Collected data entries:
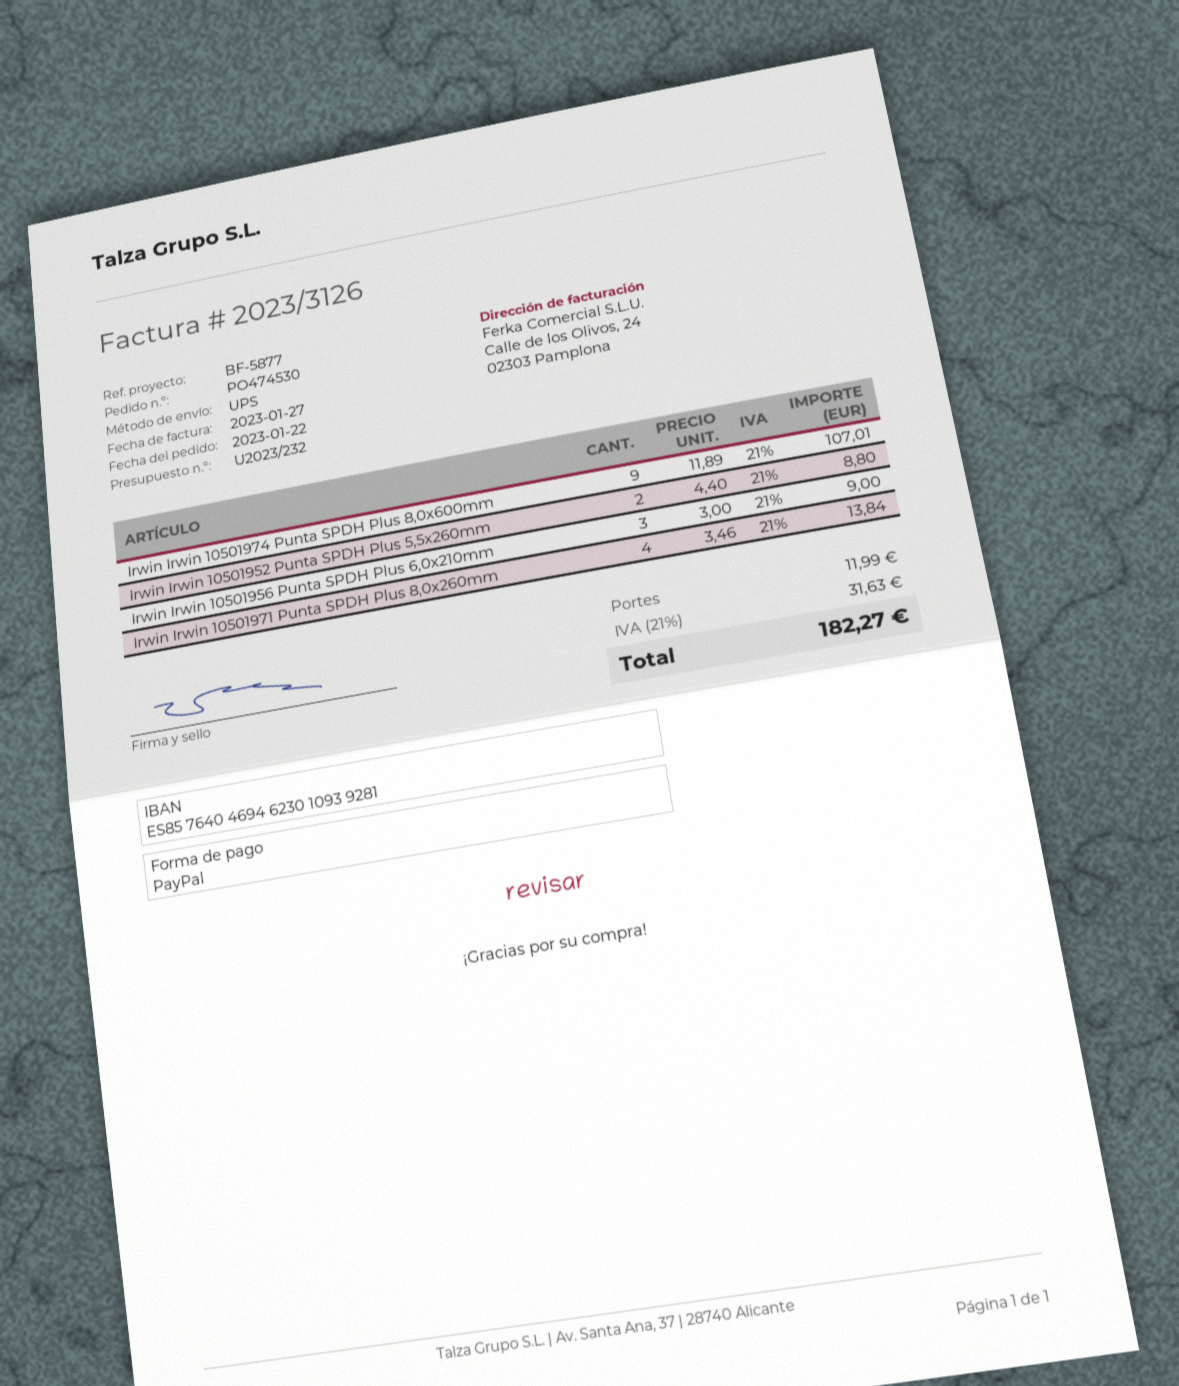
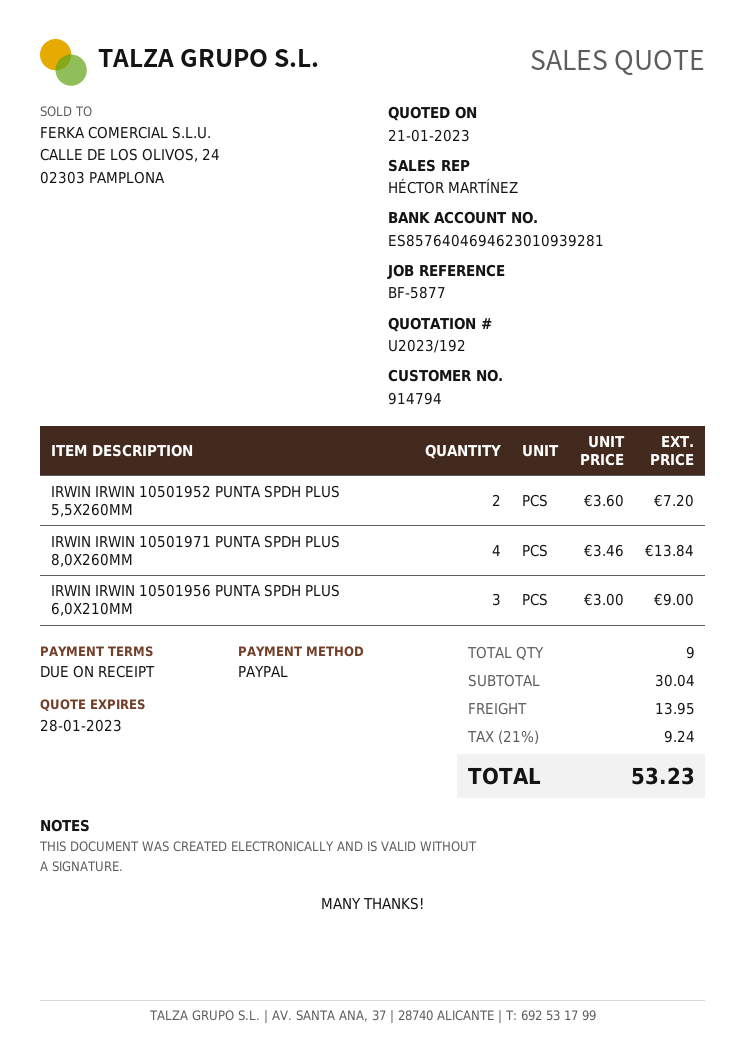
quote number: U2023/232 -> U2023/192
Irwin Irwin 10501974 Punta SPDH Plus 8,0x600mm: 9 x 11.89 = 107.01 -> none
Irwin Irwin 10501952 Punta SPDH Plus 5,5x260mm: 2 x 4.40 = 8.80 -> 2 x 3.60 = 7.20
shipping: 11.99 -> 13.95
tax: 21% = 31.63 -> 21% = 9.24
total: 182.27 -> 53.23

DIRECTIONS. Copy out each line of the records above that includes "Plus".

TASK OUTPUT.
Irwin Irwin 10501974 Punta SPDH Plus 8,0x600mm: 9 x 11.89 = 107.01 -> none
Irwin Irwin 10501952 Punta SPDH Plus 5,5x260mm: 2 x 4.40 = 8.80 -> 2 x 3.60 = 7.20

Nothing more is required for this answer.